### Assignment
Let the answer be the lines from the one with "PF Basketball Shoes" to the end of the entries, copied exactly with both boundary lines kept.

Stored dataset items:
------
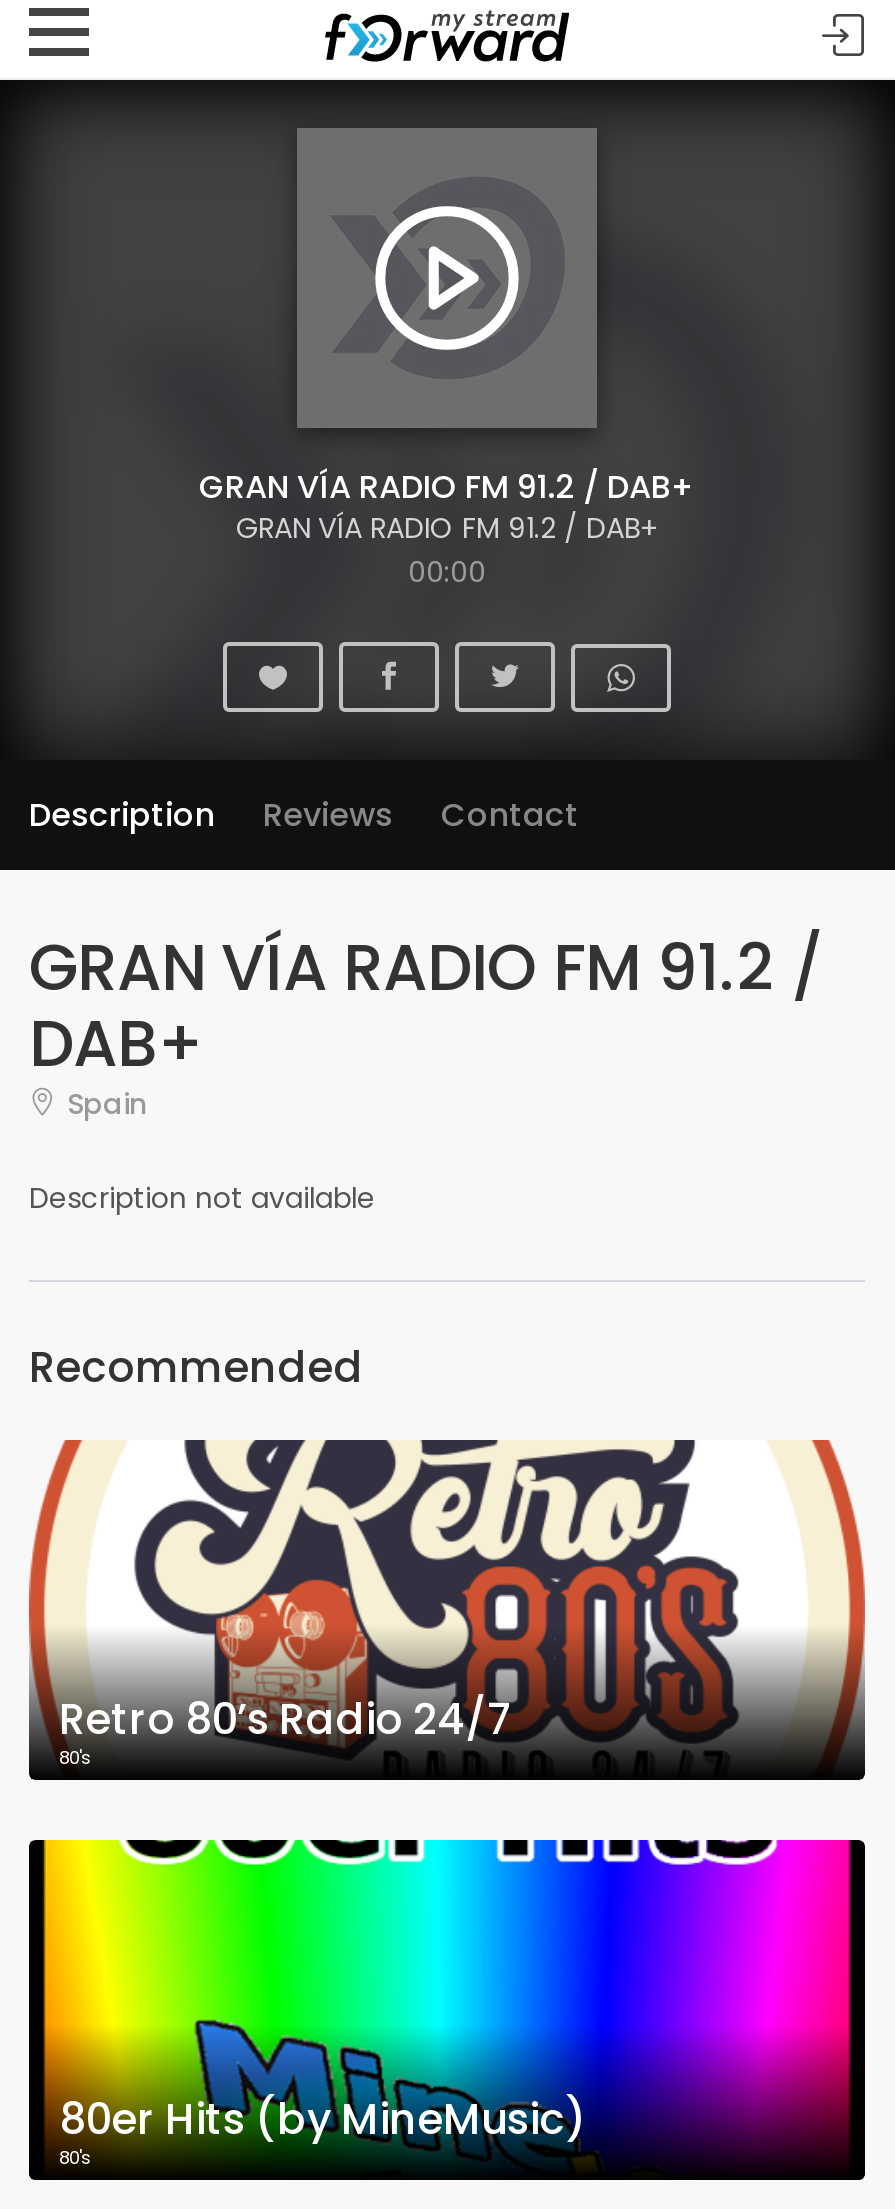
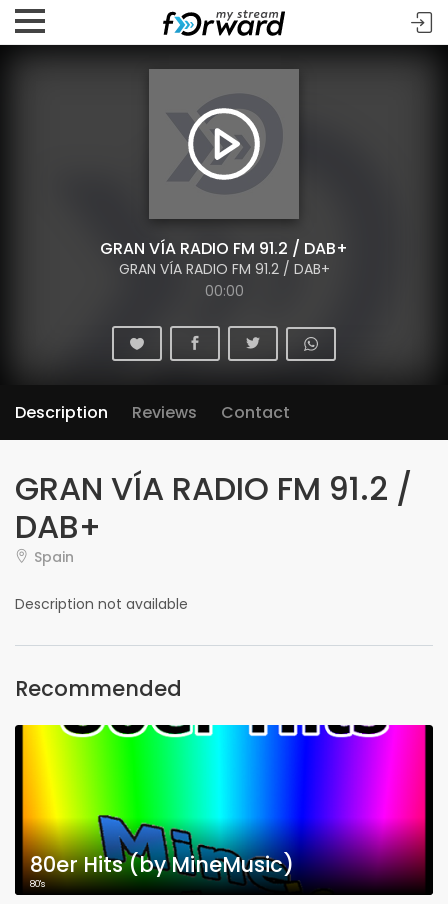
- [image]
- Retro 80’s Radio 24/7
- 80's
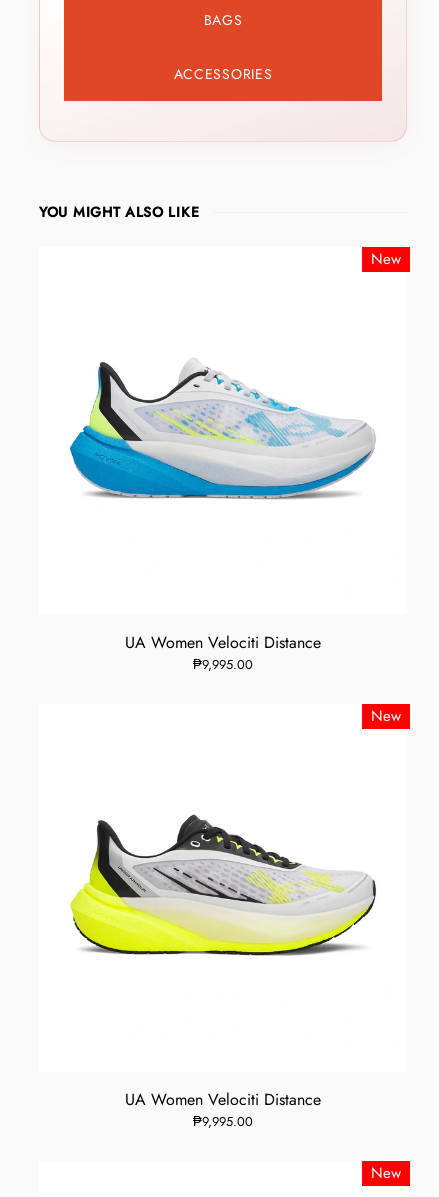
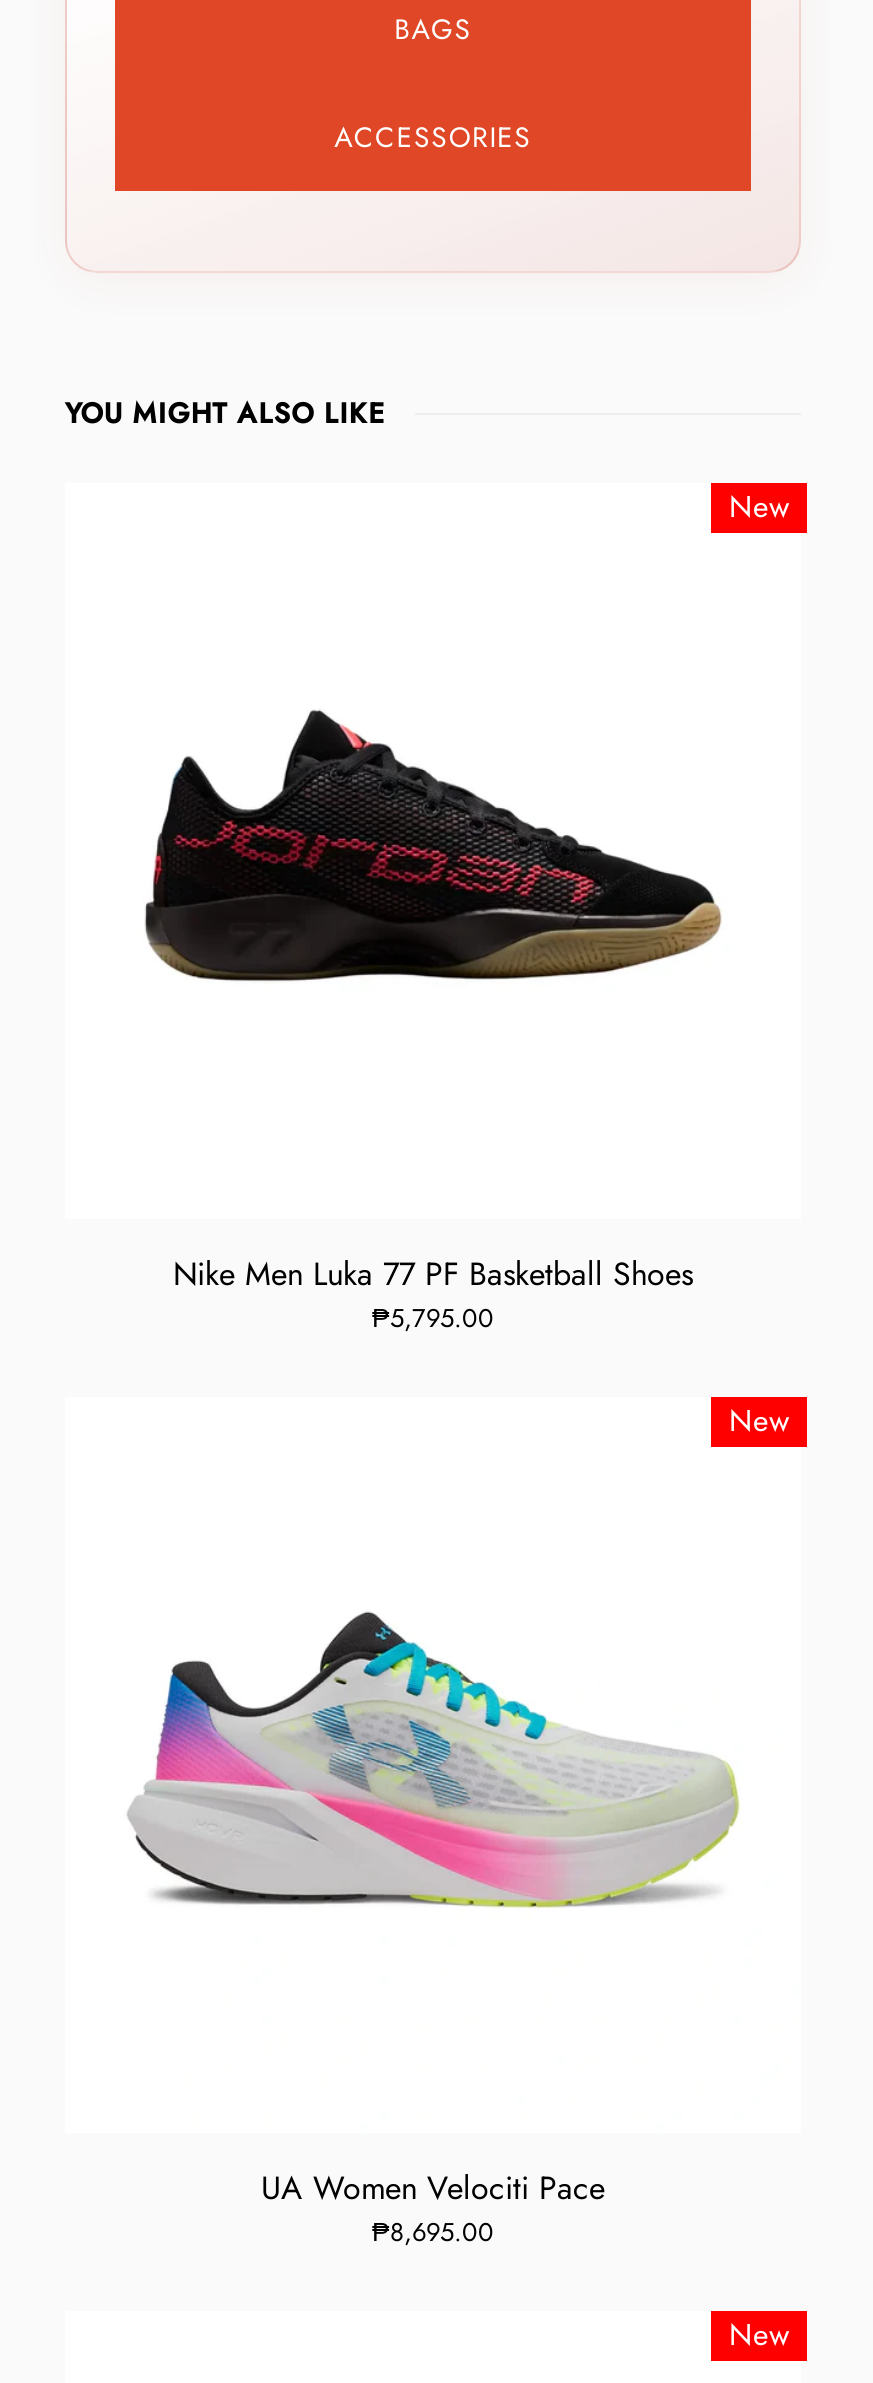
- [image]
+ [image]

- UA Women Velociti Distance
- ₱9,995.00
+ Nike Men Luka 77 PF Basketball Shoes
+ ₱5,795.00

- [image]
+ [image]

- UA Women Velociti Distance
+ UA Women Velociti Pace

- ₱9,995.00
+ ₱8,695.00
------
### Problem solution
+ Nike Men Luka 77 PF Basketball Shoes
+ ₱5,795.00

- [image]
+ [image]

- UA Women Velociti Distance
+ UA Women Velociti Pace

- ₱9,995.00
+ ₱8,695.00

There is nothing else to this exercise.